### Aim of the task
From the entries below, output the line with "[471,116,567,130] development. ->" and each following line up to and including the line with "[1378,118,1413,131] [835,148,878,161] ASP", exactly as written.

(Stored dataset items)
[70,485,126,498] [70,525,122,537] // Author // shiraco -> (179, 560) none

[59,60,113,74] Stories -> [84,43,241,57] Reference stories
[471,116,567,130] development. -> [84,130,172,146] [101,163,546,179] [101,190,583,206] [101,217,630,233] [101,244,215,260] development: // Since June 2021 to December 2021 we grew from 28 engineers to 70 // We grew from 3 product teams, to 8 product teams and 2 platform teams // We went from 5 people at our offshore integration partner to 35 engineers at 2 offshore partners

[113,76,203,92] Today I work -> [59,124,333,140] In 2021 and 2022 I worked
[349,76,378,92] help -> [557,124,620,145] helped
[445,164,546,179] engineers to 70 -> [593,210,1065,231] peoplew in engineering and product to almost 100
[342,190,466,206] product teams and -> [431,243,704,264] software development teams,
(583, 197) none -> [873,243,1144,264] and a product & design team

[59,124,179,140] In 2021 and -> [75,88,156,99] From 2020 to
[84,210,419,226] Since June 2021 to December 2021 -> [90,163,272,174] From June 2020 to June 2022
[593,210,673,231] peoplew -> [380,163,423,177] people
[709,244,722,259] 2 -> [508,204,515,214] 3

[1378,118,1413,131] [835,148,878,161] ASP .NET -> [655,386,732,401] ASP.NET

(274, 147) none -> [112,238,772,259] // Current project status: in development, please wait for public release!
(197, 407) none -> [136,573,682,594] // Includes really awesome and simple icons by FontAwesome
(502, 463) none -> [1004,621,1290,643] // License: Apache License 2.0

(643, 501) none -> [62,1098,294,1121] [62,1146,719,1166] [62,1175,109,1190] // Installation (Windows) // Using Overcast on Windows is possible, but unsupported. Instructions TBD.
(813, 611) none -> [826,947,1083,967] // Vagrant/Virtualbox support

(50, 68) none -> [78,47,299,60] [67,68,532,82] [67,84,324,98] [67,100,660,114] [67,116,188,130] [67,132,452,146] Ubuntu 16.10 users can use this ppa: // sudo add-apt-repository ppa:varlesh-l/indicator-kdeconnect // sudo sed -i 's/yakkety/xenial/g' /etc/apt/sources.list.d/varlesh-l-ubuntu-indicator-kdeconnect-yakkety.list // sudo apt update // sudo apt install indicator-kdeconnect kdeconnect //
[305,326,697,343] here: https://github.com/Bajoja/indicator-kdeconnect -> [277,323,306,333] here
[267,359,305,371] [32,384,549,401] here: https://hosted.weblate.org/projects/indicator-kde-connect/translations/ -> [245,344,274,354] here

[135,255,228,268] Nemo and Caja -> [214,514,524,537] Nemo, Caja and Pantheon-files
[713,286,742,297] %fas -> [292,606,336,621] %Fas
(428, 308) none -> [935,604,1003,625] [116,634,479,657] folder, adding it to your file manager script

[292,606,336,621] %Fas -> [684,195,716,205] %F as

### Response to the exercise
[471,116,567,130] development. -> [84,130,172,146] [101,163,546,179] [101,190,583,206] [101,217,630,233] [101,244,215,260] development: // Since June 2021 to December 2021 we grew from 28 engineers to 70 // We grew from 3 product teams, to 8 product teams and 2 platform teams // We went from 5 people at our offshore integration partner to 35 engineers at 2 offshore partners

[113,76,203,92] Today I work -> [59,124,333,140] In 2021 and 2022 I worked
[349,76,378,92] help -> [557,124,620,145] helped
[445,164,546,179] engineers to 70 -> [593,210,1065,231] peoplew in engineering and product to almost 100
[342,190,466,206] product teams and -> [431,243,704,264] software development teams,
(583, 197) none -> [873,243,1144,264] and a product & design team

[59,124,179,140] In 2021 and -> [75,88,156,99] From 2020 to
[84,210,419,226] Since June 2021 to December 2021 -> [90,163,272,174] From June 2020 to June 2022
[593,210,673,231] peoplew -> [380,163,423,177] people
[709,244,722,259] 2 -> [508,204,515,214] 3

[1378,118,1413,131] [835,148,878,161] ASP .NET -> [655,386,732,401] ASP.NET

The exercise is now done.